Miguel de Vasconcelos foi nomeado escrivão da Fazenda do Reino em 1634 pelo Conde-Duque de Olivares. Um ano depois, a vice-rainha Margarida de Saboia (Duquesa de Mântua) nomeia-o Secretário de Estado [, equivalente a 1º ministro]. 

A deficitária economia do país e o constante favorecimento de Castela em detrimento dos interesses portugueses, fizeram eclodir em várias localidades do país revoltas e motins populares. O desprestígio das ações de Miguel de Vasconcelos neste contexto levou ao levantamento das massas em Évora e no Algarve em 1637, com ecos noutras zonas do país.

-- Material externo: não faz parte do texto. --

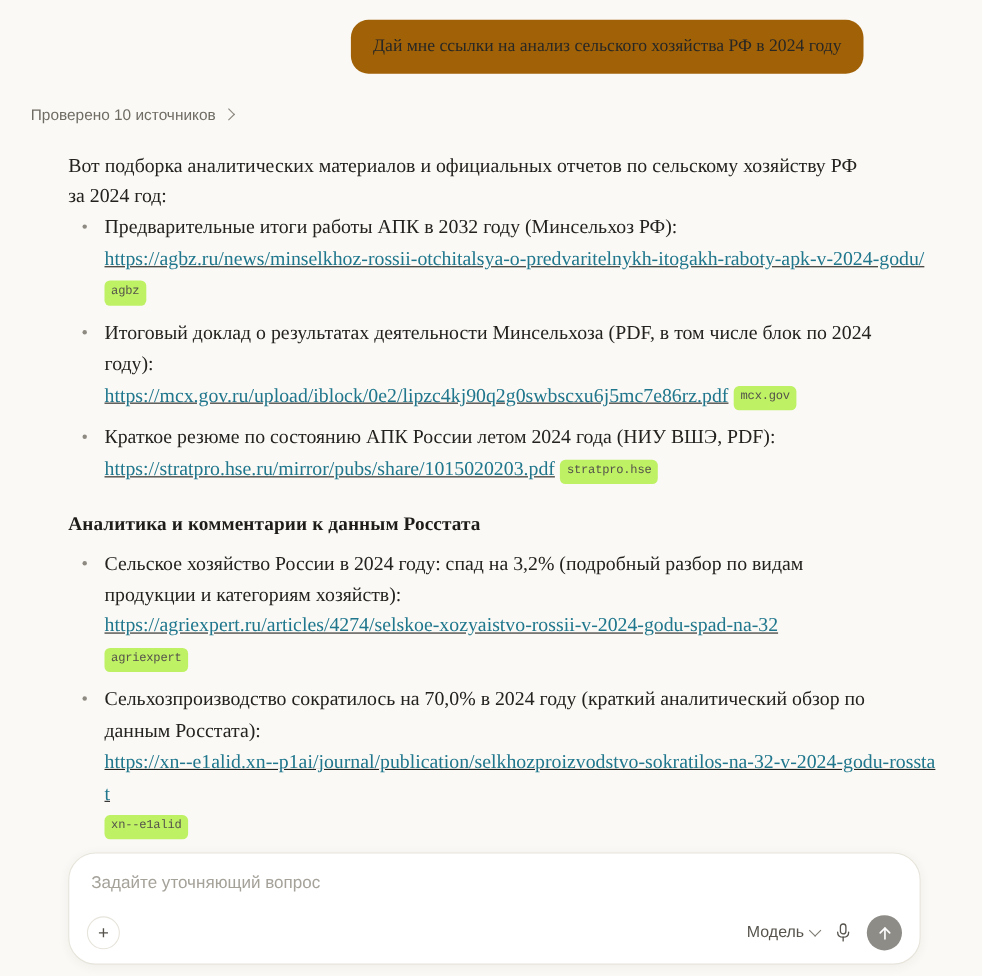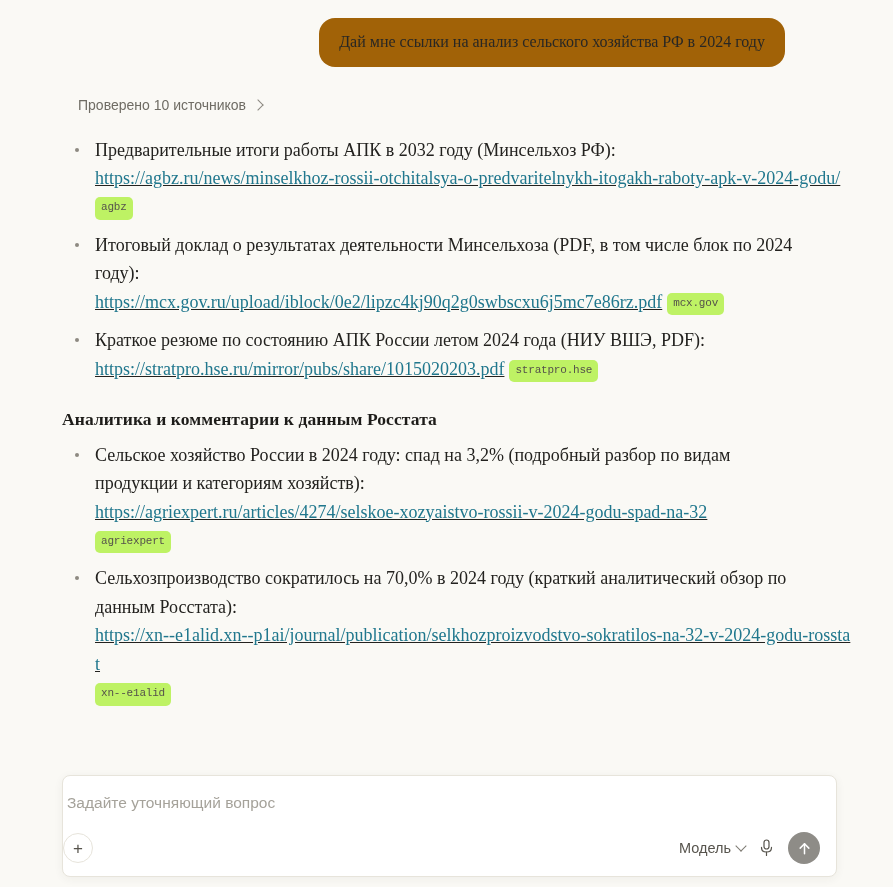"Проверено 10 источников" .sources-row { padding: 29px 0 0 78px -> 29px 0 0 28px }
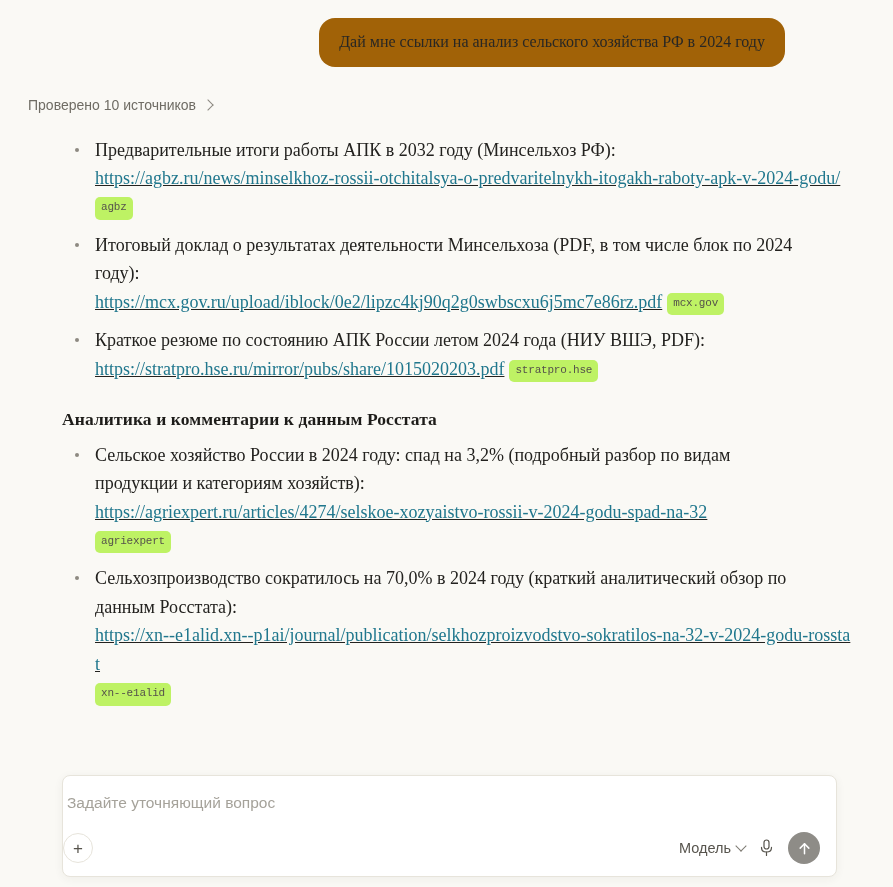"Вот подборка аналитических материалов и" p.intro { html: none -> <p>Вот подборка аналитических материалов и официальных отчетов по сельскому хозяйству РФ за 2024 год:</p> }
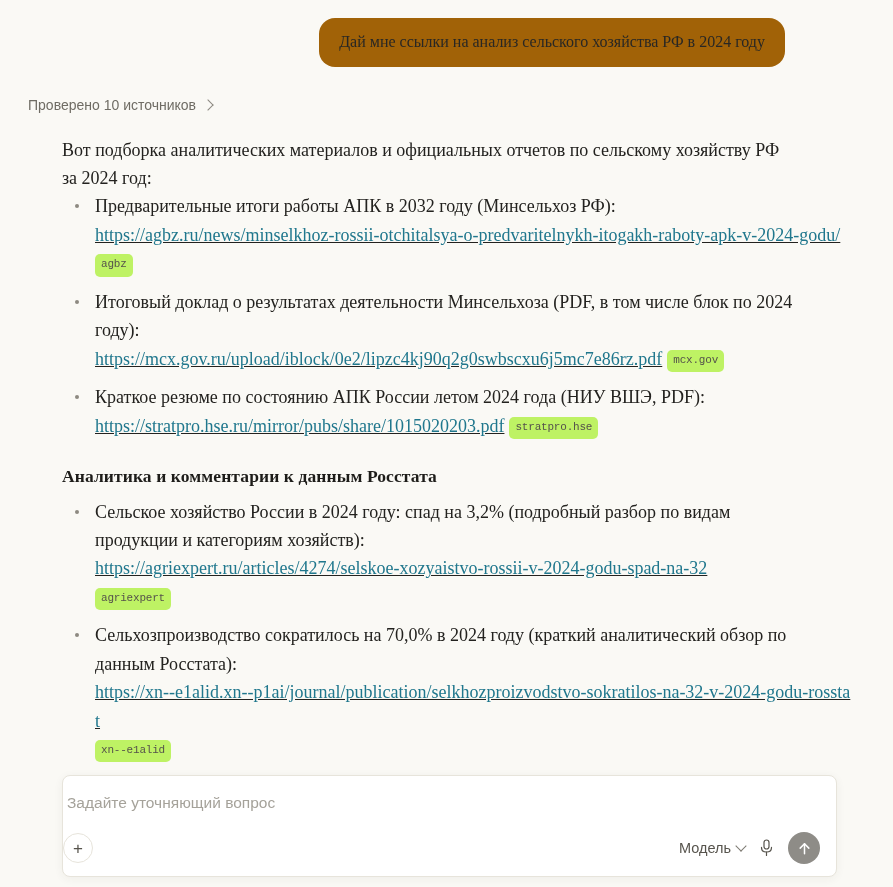"Задайте уточняющий вопрос" .composer { border-radius: 8px -> 25px; padding: 16px 16px 12px 0 -> 16px 16px 12px 16px }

O culminar desses distúrbios deu-se a 1 de dezembro de 1640 (Restauração da Independência), quando um grupo de fidalgos invade o palácio real de Lisboa e mata a tiro o Secretário de Estado, lançando em seguida o seu corpo pela janela, para junto da multidão que se aglomerava no Paço da Ribeira."

4 comentários:

Tabanca Grande Luís Graça disse...

Era uma festa, o 1º de dezembro, na minha vila da Lourinhã. Primeiro, porque era feriado, não se ia à escola, e segundo, porque a filarmónica local percorria as ruas principais, com o povo e os putos atrás... Era um tradição que já vinha da Monarquia Constitucional, da República e que se manteve no tempo do Estado Novo... Como não sabíamos a letra do hino da restauração, cantarolávamos: "Ó Tí Zé da pêra branca"... LG

Tabanca Grande Luís Graça disse...

Vou ter o prazer de ver a banda da minha infãncia, a AMAL Associação Musical e Artística Lourinhanense, participar hoje. na Av da Liberdade, em Lisboa, na 6ª Desfile Nacional de Bandas Filarmónica...

É um banda centenária, fundada em 1878... Creio que é a 1ª vez que vemn a este desfile...


https://blogueforanadaevaotres.blogspot.pt/2017/11/guine-6174-p18029-agenda-cultural-614.html

Mário Vitorino Gaspar disse...


O 1.º de Dezembro na Vila de Alhandra é celebrado desde as 6/ 7 horas. A Banda Filarmónica da SEA percorre toda a vila e presta Homenagens a todas as Colectividades da terra. Curiosamente quase todas foram fundadas a 1 de Dezembro. Em cada Sede tocam e sobem os músicos para beberem um copo. Todo o trabalhador acorda, tenha estado ou não de serviço durante a noite. E os putos acompanhavam a Banda. Para a criançada da minha época a letra era: - "Tu não queres é trabalhar... Tum, tum, tum...". Gostaria de ter sido acordado em Gadamael com esta letra...

Cesar Dias disse...

Tinha 12/13 anos, no dia 1º de dezembro lá estavam as escolas da grande Lisboa representadas nos Restauradores, devidamente perfiladas com os uniformes da Mocidade Portuguesa, cantando o hino da restauração.
Eram 4 horas dificeis para a rapaziada que nem podia arredar pé para as necessidades, daí os charcos que se viam na praça depois do toque de destroçar.